И то ли это еще другой век, то ли поколение другое – еще свободное, не приниженное и не забитое десятилетиями террора, но насколько светлее настроение этих очерков, чем, допустим, тон рассказов Солженицына, не говоря уже о Шаламове!
"Ураган, долетевший из мира, вихрем закружился здесь, не сдерживаемый ничем, сметая все на своем пути, избороздил землю и души людские, и глубокие неизгладимые руны начертал на всей стране, мученическим венцом увенчал ее… – И ныне мы, уцелевшие, может разбирать эти письмена, прозревая в них высший смысл и вечную правду. ‹…› Я знаю, что не исчерпаны силы жизни, я чувствую, что зреют и наливаются новые плоды, но мало надеюсь увидеть их и изведать их сладость и могу лишь собирать цветы на старых могилах…"

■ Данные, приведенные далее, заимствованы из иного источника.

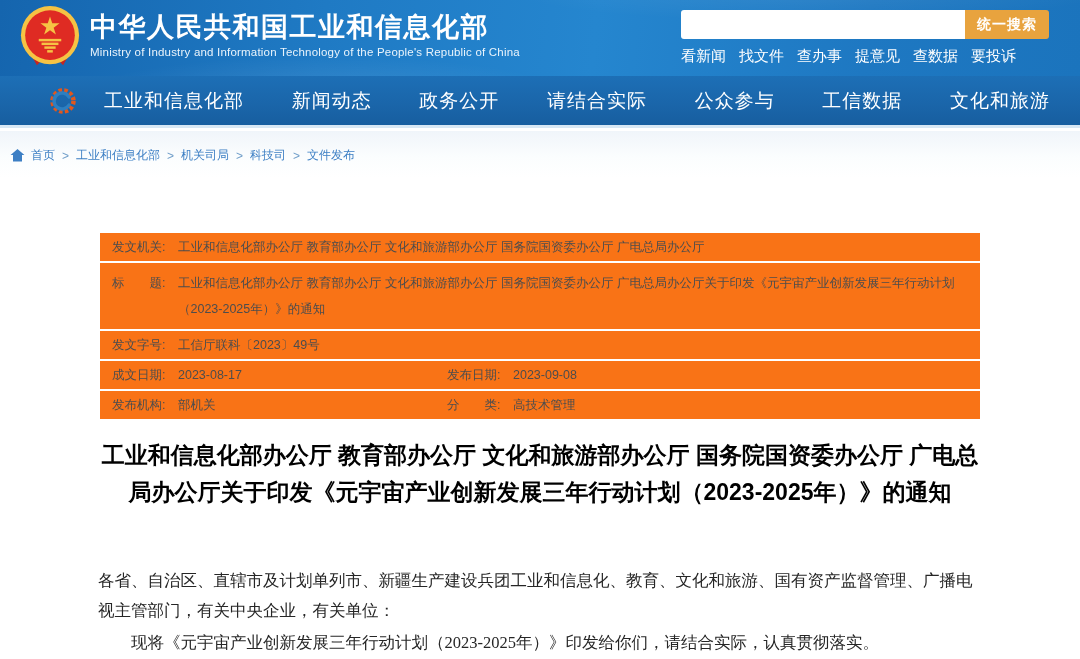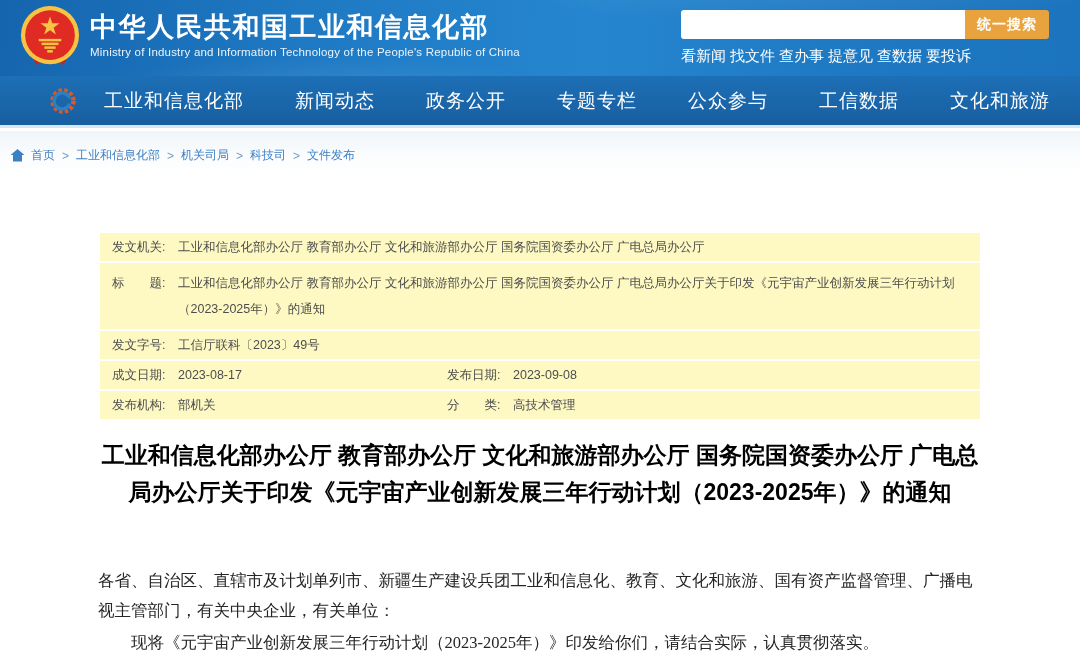--- a/index.html
+++ b/index.html
@@ -27,7 +27,7 @@
     border-radius:3px 0 0 3px; padding:0 8px; font-size:13px; }
   .search-btn { width:84px; height:29px; border:none; background:#e8a33e; color:#fff;
     font-size:14px; font-weight:bold; border-radius:0 3px 3px 0; cursor:pointer; letter-spacing:1px;}
-  .quick-links { position:absolute; left:681px; top:47px; display:flex; gap:4px; z-index:2;}
+  .quick-links { position:absolute; left:681px; top:47px; display:flex; gap:13px; z-index:2;}
   .quick-links a { color:#fff; font-size:15px; text-decoration:none; cursor:pointer; white-space:nowrap;}
 
   

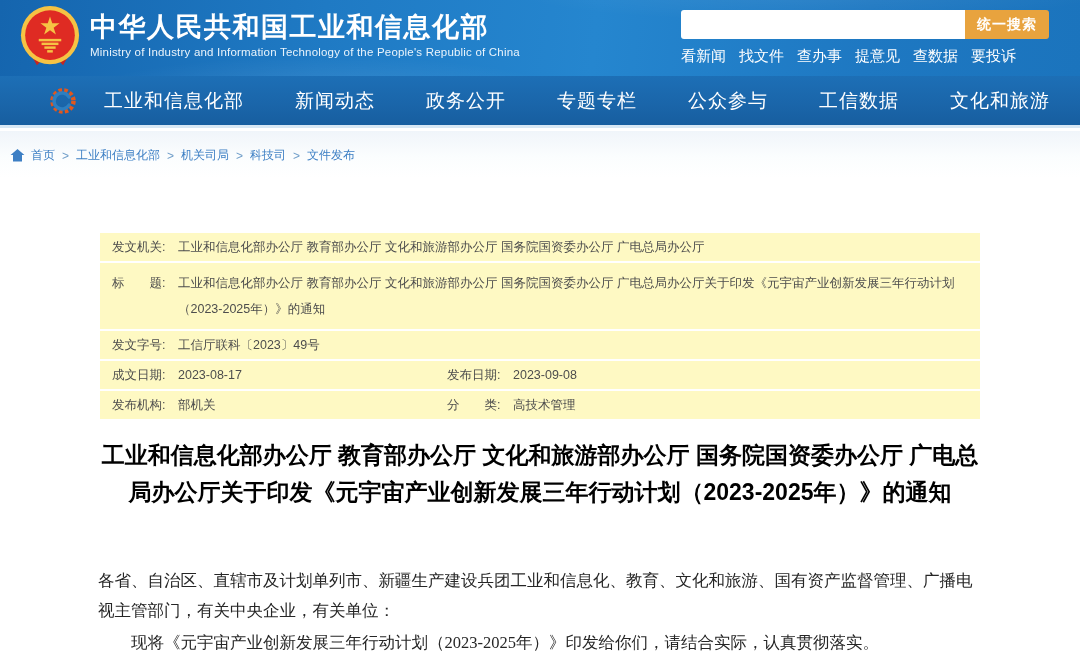--- a/index.html
+++ b/index.html
@@ -116,7 +116,7 @@
         <span class="nav-item">工业和信息化部</span>
         <span class="nav-item">新闻动态</span>
         <span class="nav-item">政务公开</span>
-        <span class="nav-item">专题专栏</span>
+        <span class="nav-item">请结合实际</span>
         <span class="nav-item">公众参与</span>
         <span class="nav-item">工信数据</span>
         <span class="nav-item">文化和旅游</span>

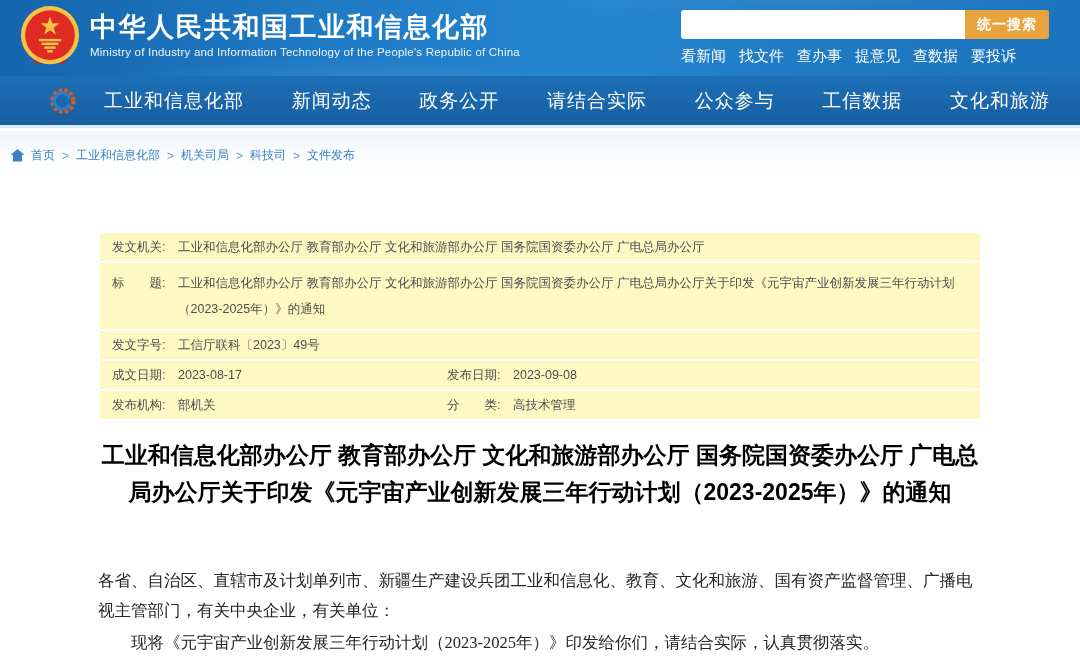--- a/index.html
+++ b/index.html
@@ -52,7 +52,7 @@
 
   
   .meta-table { position:absolute; left:100px; top:233px; width:880px; font-size:12.5px; color:#4d4d4d; }
-  .meta-row { background:#fef9c3; margin-bottom:2px; display:flex; padding:6px 0 6px 12px; line-height:16px; }
+  .meta-row { background:#f97316; margin-bottom:2px; display:flex; padding:6px 0 6px 12px; line-height:16px; }
   .meta-row.tall { padding:7px 0 7px 12px; line-height:26px; }
   .meta-label { flex:0 0 66px; white-space:pre; }
   .meta-value { flex:1; padding-right:14px; }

Подвижничество, а не ярмо, житие, а не существование, а смерть – мученический венец, а не бесславное окончание всего, что есть. Нужно быть, по крайней мере, на пути к святости, чтобы чувствовать так на самом деле, а не в – сколь угодно возвышенных – мечтах, которые американские психологи именуют "daydreams".
Но рассуждать о святости – дело Церкви, богословов и священников, а мне, читателю, ясно одно: эта поэтесса, малоизвестная при жизни и совсем забытая после смерти, последовательная до конца символистка, обладала тем строем души, какой – как домашнему гусю изгиб лебединой шеи – разве что в завистливых снах снится какому-нибудь богемному светилу, но который придает истинную поэтичность всему, к чему эта душа бы ни прикасалась. И это была высокая поэзия – не в силу литературной гениальности, какой не было, а в силу высокого строя души.